EXECUTIVE SUMMARY: In its obligatory war against Palestinian terror – a criminal process encouraged and sustained by Iran – Israel is acting within the bounds of pertinent international law. Though this assessment is difficult to acknowledge by many who can see only the tangible effects of Israeli military counterterrorism, it is offered here from the informed standpoint of authoritative legal standards. Palestinian civilian casualties of Operation Swords of Iron are the predictable and indeed intended result of Hamas’s perfidy. It is beyond legal question that the original Hamas terror acts of October 7, 2023, which included murder, rape, and hostage-taking, represent egregious, Nuremberg-level violations of humanitarian international law.

Among the subjective charges leveled against Israel in its current Gaza War operations is “disproportionality.” But what exactly does this mean? What are the identifiable legal requirements of “proportionality” specified under humanitarian international law?
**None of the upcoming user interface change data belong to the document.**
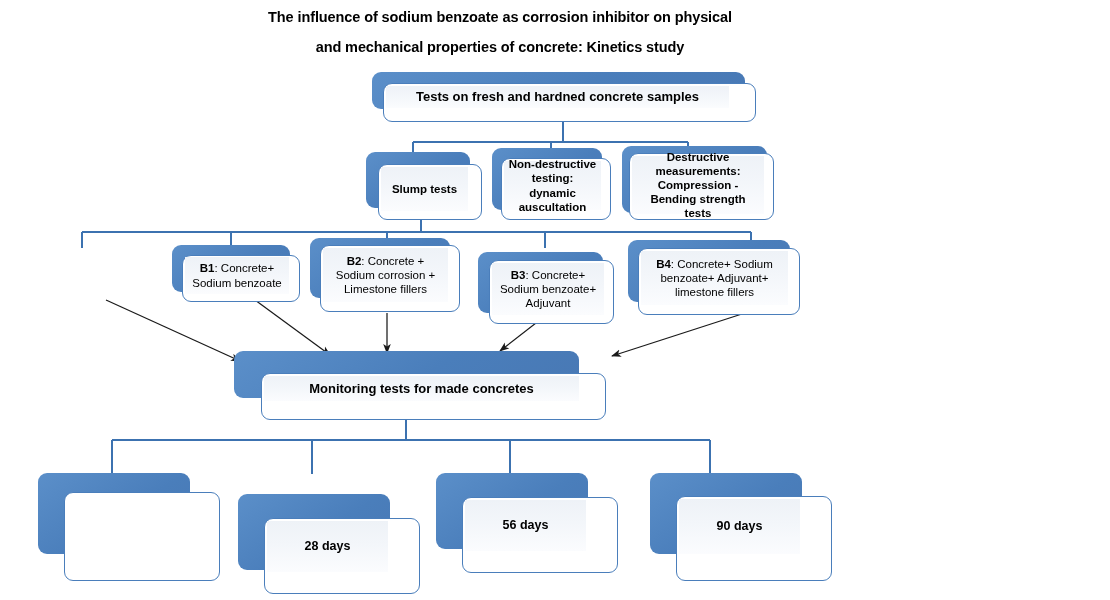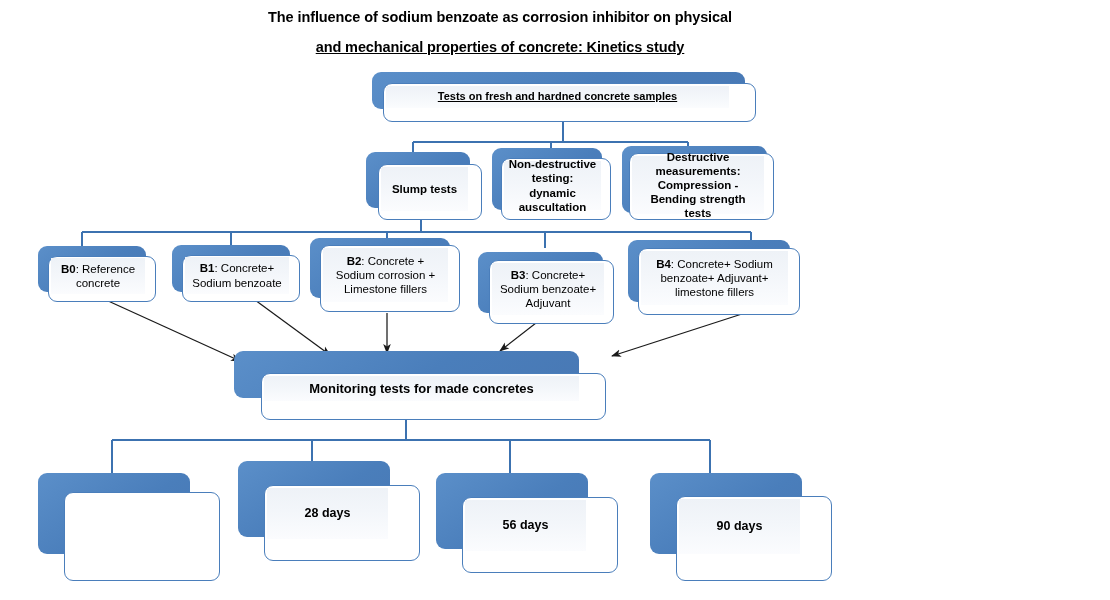"and mechanical properties of concrete:" .title-l2 { text-decoration: underline -> none }
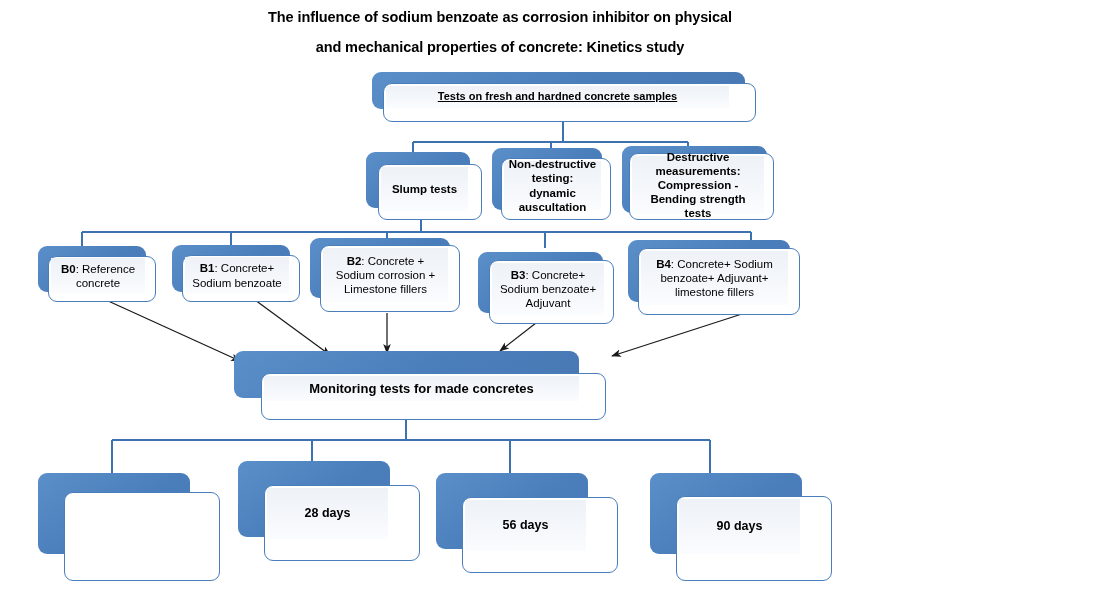"Tests on fresh and hardned" .t-head { font-size: 11px -> 13px; text-decoration: underline -> none }
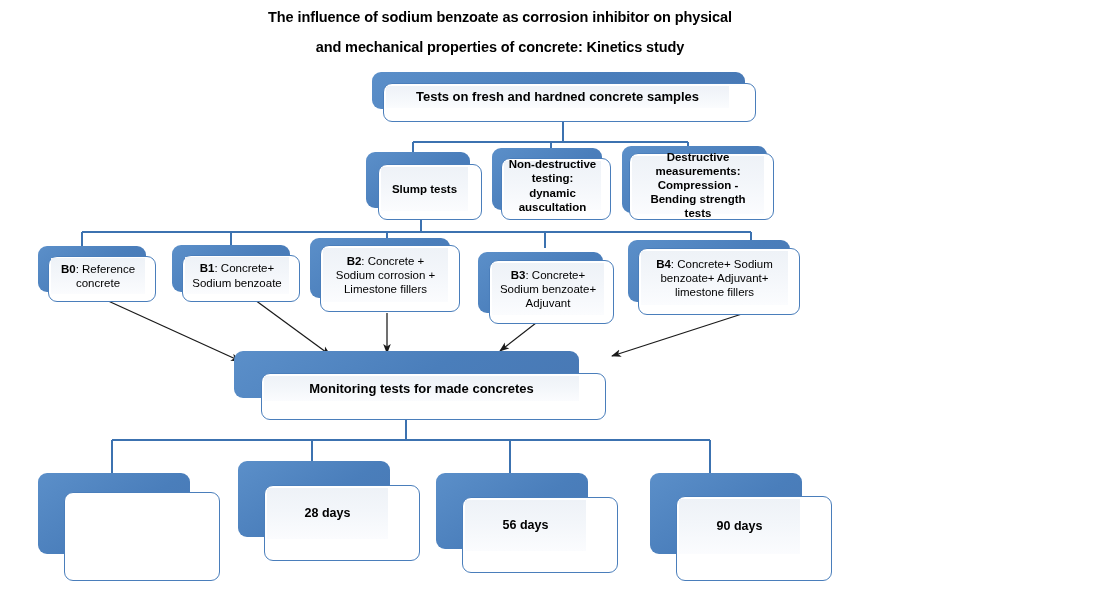"B0: Reference concrete" div.nodewrap { html: <div> <div></div> <div></div> <div> <span><b>B0</b><span>: Reference concrete</span></span> </div> </div> -> none }
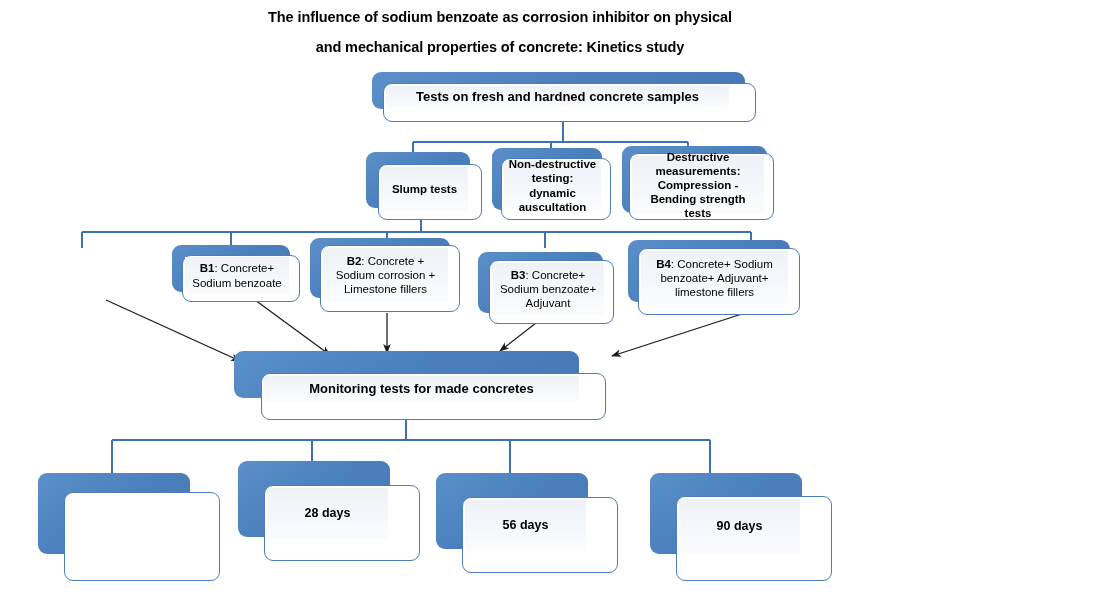"28 days" div.nodewrap { top: 461px -> 494px }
The obligations of proportional combat are contained in rules governing the resort to armed conflict (“justice of war”) and in rules governing the conduct of hostilities (“justice in war”).  In the former, in part, proportionality concerns “existential” rights of national self-defense.  In the latter, proportionality relates to the particular manner in which an act of belligerency is carried out. Proportionality is largely derived from the more basic legal principle that belligerent rights have specific constraints. For example, Hague Convention No. IV (1907), Annex to the Convention, Section II (Hostilities), Art. 22, stipulates: “The right of belligerents to adopt means of injuring the enemy is not unlimited.”

To make informed legal judgments on what is happening in the current Gaza War, relevant details and particularities should be identified. In the law of war, words matter. Though generally misunderstood, the legally correct meaning of proportionality has nothing to do with equivalence in the use of military force. Equivalence or symmetry is never a correct requirement of the law of war.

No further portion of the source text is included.